#### TASK GOAL:
Beneath this task are records; print exactly the stretch of them from the line with "other relevant services." through the line with "- Semaphore Chat", both ends included.

□ □ □ □ □ □ □

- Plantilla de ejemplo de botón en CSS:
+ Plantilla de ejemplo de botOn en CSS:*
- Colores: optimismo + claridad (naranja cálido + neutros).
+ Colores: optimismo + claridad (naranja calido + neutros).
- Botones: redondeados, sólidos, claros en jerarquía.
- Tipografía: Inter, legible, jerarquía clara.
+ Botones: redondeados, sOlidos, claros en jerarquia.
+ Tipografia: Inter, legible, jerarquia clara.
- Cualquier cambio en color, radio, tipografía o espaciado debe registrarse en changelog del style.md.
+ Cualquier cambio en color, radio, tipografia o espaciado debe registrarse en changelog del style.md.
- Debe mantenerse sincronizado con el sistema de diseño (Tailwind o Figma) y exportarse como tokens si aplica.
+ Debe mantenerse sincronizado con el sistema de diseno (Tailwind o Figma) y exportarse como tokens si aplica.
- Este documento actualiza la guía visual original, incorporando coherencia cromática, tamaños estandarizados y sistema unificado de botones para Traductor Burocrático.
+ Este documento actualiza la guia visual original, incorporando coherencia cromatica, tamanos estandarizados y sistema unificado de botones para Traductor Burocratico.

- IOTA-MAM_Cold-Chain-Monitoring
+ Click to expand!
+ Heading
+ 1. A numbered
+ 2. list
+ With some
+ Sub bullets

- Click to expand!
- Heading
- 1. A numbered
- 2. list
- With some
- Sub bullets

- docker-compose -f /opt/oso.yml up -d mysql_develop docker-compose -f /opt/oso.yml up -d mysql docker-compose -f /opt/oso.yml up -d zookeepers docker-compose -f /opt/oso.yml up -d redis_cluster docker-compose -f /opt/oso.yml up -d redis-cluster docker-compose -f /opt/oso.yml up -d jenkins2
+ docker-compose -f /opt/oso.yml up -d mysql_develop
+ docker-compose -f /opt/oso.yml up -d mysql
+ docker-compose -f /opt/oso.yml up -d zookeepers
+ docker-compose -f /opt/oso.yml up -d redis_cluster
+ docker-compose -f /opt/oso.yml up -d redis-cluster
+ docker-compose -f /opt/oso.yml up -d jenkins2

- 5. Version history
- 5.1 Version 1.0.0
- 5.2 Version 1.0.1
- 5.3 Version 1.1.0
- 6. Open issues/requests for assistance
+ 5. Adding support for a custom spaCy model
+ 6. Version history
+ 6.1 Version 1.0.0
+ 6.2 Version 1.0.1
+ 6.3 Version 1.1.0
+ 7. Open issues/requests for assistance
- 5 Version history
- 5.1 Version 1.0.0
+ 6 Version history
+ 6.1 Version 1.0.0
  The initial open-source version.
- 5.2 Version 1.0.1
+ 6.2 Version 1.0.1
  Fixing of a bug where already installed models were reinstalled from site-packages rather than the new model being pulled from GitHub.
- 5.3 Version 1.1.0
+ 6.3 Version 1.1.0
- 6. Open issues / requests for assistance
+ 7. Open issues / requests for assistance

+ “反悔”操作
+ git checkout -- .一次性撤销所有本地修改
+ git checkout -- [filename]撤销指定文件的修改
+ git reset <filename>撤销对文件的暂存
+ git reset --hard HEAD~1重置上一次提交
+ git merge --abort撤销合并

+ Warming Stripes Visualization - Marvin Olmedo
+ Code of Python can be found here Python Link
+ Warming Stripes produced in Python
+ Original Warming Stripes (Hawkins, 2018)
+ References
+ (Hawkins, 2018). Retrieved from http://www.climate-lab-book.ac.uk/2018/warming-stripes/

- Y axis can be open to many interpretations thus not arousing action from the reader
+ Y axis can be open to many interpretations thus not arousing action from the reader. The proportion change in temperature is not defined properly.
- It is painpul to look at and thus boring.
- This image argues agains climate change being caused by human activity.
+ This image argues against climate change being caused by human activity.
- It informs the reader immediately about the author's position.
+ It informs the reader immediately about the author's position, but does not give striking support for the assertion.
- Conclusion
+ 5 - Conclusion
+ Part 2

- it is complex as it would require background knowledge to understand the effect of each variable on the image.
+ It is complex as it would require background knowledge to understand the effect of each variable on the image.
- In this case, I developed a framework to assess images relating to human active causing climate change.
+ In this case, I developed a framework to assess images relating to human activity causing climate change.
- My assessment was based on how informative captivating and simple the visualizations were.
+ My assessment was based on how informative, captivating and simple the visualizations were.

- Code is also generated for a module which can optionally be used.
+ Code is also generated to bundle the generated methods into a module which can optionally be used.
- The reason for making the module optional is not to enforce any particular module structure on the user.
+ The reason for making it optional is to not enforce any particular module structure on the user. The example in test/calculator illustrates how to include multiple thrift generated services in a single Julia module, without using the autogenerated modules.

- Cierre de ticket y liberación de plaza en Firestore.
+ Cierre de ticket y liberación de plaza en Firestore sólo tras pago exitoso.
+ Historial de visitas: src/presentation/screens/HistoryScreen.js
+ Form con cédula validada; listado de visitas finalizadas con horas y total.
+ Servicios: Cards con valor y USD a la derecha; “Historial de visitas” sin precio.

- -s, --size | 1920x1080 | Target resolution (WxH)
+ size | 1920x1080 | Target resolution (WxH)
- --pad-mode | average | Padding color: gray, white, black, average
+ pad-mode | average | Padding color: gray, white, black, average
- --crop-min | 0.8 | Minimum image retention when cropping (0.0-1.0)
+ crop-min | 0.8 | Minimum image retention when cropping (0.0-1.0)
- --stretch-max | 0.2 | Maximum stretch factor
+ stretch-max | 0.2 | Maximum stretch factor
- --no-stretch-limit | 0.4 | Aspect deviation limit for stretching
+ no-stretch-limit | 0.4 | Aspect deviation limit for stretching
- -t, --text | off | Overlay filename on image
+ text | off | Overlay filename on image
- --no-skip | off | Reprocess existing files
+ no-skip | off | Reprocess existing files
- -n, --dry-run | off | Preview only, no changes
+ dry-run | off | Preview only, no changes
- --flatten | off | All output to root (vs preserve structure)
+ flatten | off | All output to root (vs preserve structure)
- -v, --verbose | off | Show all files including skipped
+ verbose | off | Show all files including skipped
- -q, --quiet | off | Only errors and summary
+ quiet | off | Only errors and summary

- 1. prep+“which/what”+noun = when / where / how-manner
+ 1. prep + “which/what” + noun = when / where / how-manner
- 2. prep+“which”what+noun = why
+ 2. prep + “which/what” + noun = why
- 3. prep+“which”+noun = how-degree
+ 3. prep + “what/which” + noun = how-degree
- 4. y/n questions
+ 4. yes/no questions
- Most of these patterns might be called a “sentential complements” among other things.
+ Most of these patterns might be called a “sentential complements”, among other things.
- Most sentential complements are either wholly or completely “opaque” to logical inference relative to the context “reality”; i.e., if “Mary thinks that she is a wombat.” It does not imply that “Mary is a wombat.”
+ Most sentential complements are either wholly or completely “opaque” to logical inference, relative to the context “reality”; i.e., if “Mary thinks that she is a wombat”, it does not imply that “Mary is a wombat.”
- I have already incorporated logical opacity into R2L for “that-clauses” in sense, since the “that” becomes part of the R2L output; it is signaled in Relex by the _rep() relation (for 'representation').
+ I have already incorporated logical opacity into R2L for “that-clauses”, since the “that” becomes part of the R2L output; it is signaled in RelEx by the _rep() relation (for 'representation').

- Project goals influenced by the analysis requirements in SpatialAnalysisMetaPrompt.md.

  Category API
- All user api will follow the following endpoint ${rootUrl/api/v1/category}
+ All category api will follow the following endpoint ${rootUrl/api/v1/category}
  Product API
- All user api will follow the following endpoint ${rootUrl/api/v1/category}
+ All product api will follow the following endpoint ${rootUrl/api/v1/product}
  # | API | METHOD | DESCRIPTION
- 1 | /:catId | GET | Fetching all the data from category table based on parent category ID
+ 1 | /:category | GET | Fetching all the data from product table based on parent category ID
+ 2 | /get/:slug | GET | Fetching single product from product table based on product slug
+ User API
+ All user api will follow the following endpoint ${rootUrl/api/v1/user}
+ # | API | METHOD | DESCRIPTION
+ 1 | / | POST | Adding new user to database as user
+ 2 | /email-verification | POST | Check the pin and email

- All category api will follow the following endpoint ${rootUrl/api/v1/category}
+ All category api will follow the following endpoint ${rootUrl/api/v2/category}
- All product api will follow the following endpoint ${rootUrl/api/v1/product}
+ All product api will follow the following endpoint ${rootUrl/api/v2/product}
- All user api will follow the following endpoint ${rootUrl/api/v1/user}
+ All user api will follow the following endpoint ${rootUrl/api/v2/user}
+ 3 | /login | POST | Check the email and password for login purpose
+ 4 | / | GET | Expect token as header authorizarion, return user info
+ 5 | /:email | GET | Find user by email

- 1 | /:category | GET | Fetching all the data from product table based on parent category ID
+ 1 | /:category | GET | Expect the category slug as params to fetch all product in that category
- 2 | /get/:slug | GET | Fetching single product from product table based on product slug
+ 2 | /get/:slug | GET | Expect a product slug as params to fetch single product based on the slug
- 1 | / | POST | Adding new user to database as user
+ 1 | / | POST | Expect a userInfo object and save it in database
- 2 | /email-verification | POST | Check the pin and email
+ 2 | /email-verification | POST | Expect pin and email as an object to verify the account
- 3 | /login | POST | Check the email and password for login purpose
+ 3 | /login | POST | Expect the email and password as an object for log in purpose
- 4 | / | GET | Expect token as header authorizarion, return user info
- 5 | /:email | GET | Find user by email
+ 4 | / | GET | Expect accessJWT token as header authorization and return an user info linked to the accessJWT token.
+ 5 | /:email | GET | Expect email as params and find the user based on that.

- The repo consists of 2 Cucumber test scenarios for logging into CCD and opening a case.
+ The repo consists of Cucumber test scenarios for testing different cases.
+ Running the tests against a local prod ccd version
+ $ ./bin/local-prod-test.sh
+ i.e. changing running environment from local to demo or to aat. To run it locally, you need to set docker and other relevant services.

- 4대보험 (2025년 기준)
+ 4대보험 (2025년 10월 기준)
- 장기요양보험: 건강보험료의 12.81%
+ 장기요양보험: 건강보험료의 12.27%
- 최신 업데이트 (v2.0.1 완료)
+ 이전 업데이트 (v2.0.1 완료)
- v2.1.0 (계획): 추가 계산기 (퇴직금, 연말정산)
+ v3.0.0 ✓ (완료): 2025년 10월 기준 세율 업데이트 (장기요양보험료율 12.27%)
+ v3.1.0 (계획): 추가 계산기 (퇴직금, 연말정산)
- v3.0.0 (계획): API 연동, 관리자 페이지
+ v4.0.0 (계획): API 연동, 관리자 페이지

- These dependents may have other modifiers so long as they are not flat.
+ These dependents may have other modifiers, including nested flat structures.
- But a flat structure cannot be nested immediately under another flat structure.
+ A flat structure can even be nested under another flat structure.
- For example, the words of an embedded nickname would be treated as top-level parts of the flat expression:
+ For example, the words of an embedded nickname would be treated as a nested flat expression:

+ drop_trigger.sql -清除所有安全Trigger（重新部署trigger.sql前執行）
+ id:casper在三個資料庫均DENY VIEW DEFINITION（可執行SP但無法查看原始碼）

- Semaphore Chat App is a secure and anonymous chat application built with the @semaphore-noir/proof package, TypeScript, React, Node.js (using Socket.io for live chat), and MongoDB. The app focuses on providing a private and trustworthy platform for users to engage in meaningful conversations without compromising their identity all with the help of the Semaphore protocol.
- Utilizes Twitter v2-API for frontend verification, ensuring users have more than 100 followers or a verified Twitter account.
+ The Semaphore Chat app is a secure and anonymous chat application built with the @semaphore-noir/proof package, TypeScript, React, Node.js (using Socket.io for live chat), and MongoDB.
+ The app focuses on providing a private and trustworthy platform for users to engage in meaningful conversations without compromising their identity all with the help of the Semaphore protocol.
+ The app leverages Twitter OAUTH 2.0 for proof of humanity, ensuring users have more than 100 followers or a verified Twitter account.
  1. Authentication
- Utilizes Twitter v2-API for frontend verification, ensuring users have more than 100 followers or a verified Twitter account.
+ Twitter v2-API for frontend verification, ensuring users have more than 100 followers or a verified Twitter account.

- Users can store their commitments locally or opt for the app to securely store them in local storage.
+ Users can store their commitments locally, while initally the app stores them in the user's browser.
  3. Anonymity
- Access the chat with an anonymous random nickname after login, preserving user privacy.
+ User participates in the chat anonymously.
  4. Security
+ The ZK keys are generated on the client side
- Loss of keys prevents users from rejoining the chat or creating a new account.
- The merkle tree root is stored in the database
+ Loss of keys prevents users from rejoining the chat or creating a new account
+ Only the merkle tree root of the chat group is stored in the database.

□ □ □ □ □ □ □

#### OUTPUT FOR THIS TASK:
+ i.e. changing running environment from local to demo or to aat. To run it locally, you need to set docker and other relevant services.

- 4대보험 (2025년 기준)
+ 4대보험 (2025년 10월 기준)
- 장기요양보험: 건강보험료의 12.81%
+ 장기요양보험: 건강보험료의 12.27%
- 최신 업데이트 (v2.0.1 완료)
+ 이전 업데이트 (v2.0.1 완료)
- v2.1.0 (계획): 추가 계산기 (퇴직금, 연말정산)
+ v3.0.0 ✓ (완료): 2025년 10월 기준 세율 업데이트 (장기요양보험료율 12.27%)
+ v3.1.0 (계획): 추가 계산기 (퇴직금, 연말정산)
- v3.0.0 (계획): API 연동, 관리자 페이지
+ v4.0.0 (계획): API 연동, 관리자 페이지

- These dependents may have other modifiers so long as they are not flat.
+ These dependents may have other modifiers, including nested flat structures.
- But a flat structure cannot be nested immediately under another flat structure.
+ A flat structure can even be nested under another flat structure.
- For example, the words of an embedded nickname would be treated as top-level parts of the flat expression:
+ For example, the words of an embedded nickname would be treated as a nested flat expression:

+ drop_trigger.sql -清除所有安全Trigger（重新部署trigger.sql前執行）
+ id:casper在三個資料庫均DENY VIEW DEFINITION（可執行SP但無法查看原始碼）

- Semaphore Chat App is a secure and anonymous chat application built with the @semaphore-noir/proof package, TypeScript, React, Node.js (using Socket.io for live chat), and MongoDB. The app focuses on providing a private and trustworthy platform for users to engage in meaningful conversations without compromising their identity all with the help of the Semaphore protocol.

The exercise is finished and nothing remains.